Mice homozygous for the shaker with no syndactylism spontaneous mutation (Slc12a2sy-ns) is allelic with the original radiaton-induced shaker-with-syndactylism mutation (sy). Homozygous mutant mice exhibit deafness and balance defects but have a normal foot morphology. Two other spontaneous alleles of sy, fused phalanges and fused phalanges 2 Jackson, do not affect hearing or behavior. Tests for allelism among mice with four different mutant alleles at the shaker-with-syndactylism locus (sy, syfp, syfp-2J, and Slc12a2sy-ns) indicate that sy is a deletion including at least two genes associated with distinct phenotypes. Mice homozygous for sy have syndactylous feet and other skeletal malformations, are deaf, and exhibit abnormal behavior characteristic of vestibular dysfunction. Complementation test results indicate that sy, syfp and syfp-2J are alleles of the same gene, but that Slc12a2sy-ns is an allele of a different gene.
Shaker with no syndactylism (sy-ns) appeared in the offspring from frozen embryo parents of the microcytic anemia strain MK/ReJ x C57BL/6J (stock #002097) in 1993. Heterozygous or forced heterozygous sibling pairs were mated until generation F8 and then a backcross was made to C57BL/6J followed again by sibling matings. An F2 homozygote was then backcrossed to C57BL/6J and backcrossing was continued in the cross-intercross method to N4 to eliminate the microcytic anemia mutation (Slc11a2mk) from the stock. The shaker with no syndactylism stock was cryopreserved in 2001 by mating heterozygous males at generation N4F1 to C57BL/6J females.
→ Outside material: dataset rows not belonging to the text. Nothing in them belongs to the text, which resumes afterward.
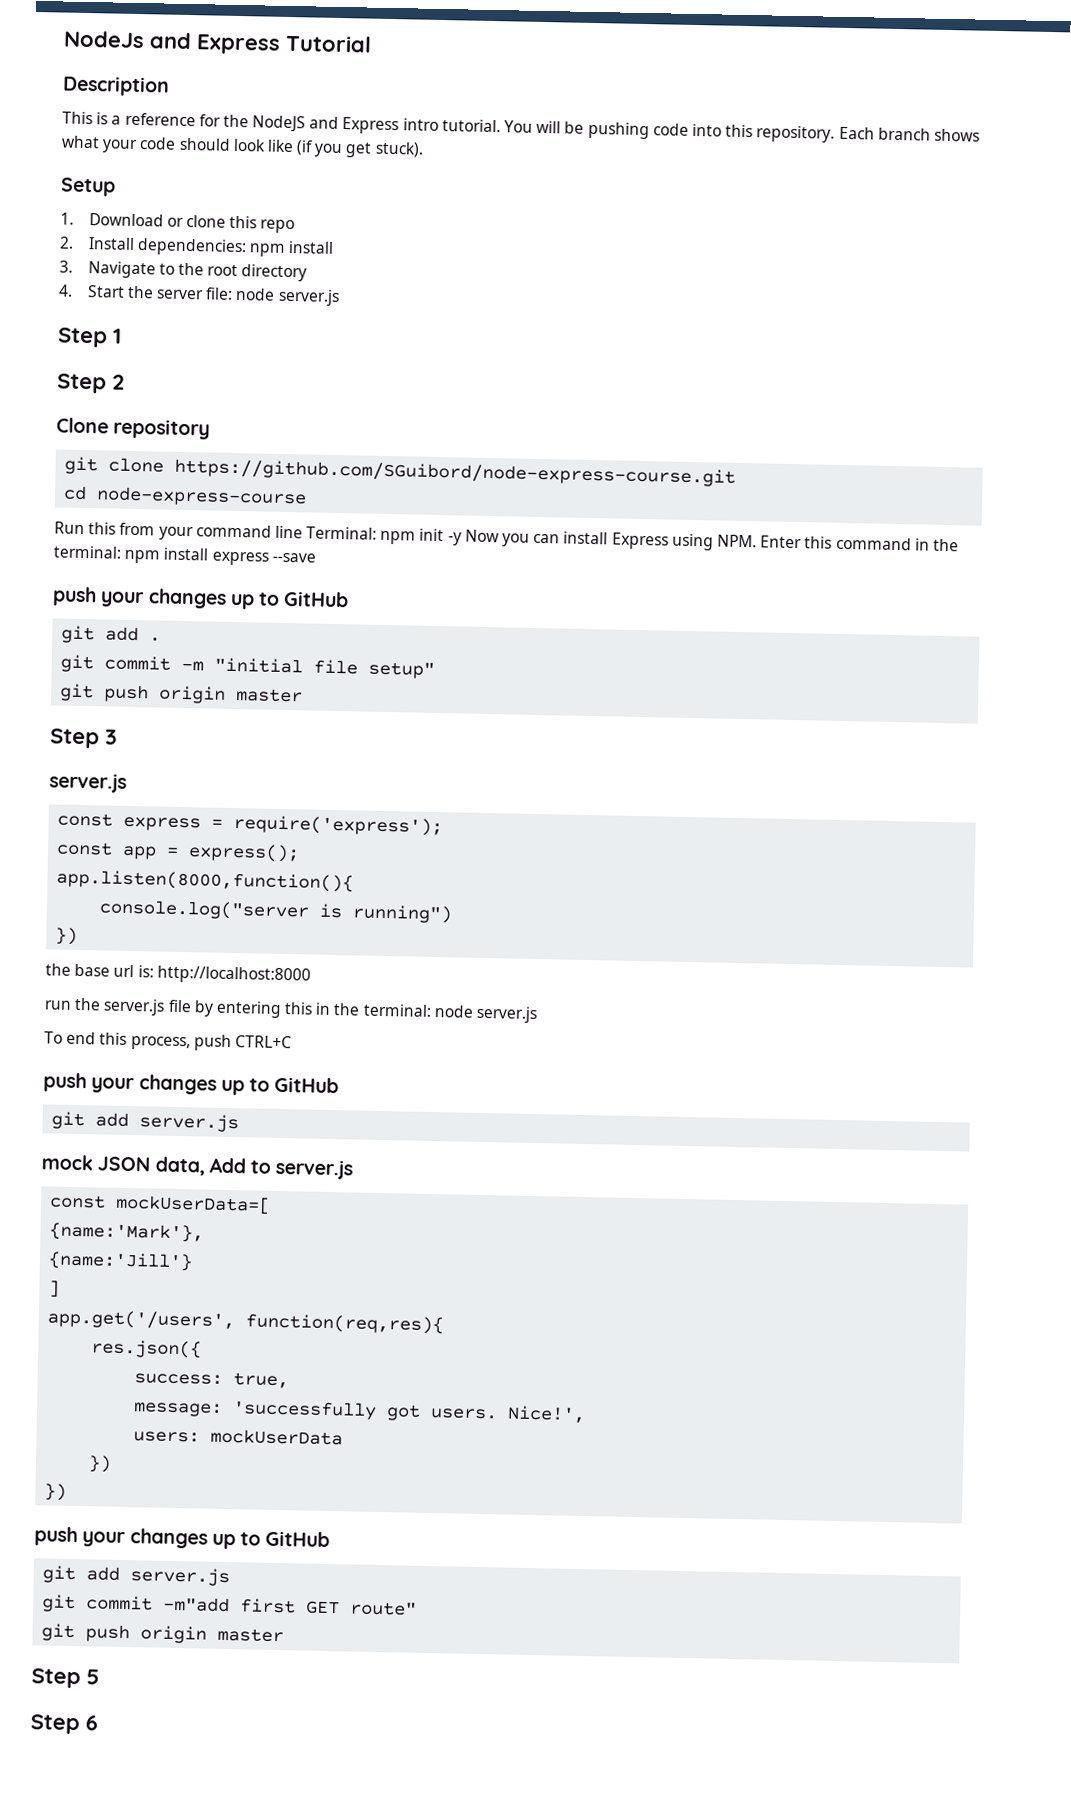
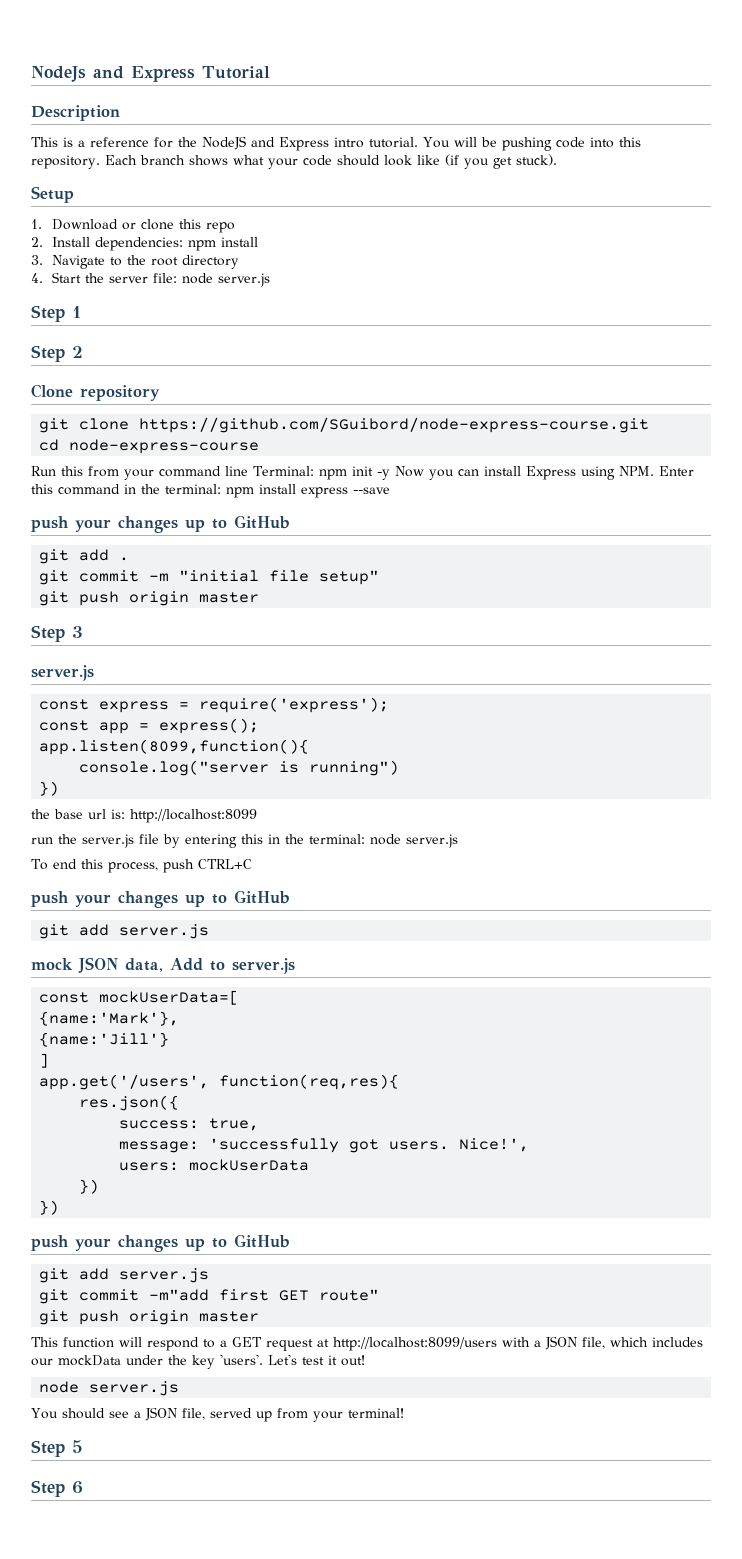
- app.listen(8000,function(){
+ app.listen(8099,function(){
- the base url is: http://localhost:8000
+ the base url is: http://localhost:8099
+ This function will respond to a GET request at http://localhost:8099/users with a JSON file, which includes our mockData under the key 'users'. Let's test it out!
+ node server.js
+ You should see a JSON file, served up from your terminal!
|Allele Name||no syndactylism|
|Gene Symbol and Name||Slc12a2, solute carrier family 12, member 2|
|Strain of Origin||MK/ReJ x C57BL/6J|
|General Note||This allele fails to complement the sy locus but does complement the fused plalanges alleles. Therefore, the original sy deletion includes both the gene responsible for deafness (Slc12a2) and the gene responsible for abnormal foot morphology.|
|Molecular Note||Nucleotide insertion at position 2955 located in exon 21 causes a frameshift and a premature stop codon.|
Although most homozygous females breed, when maintaining a live colony, heterozygous mice may be bred together.
When using the no syndactylism mouse strain in a publication, please cite the originating article(s) and include JAX stock #002757 in your Materials and Methods section.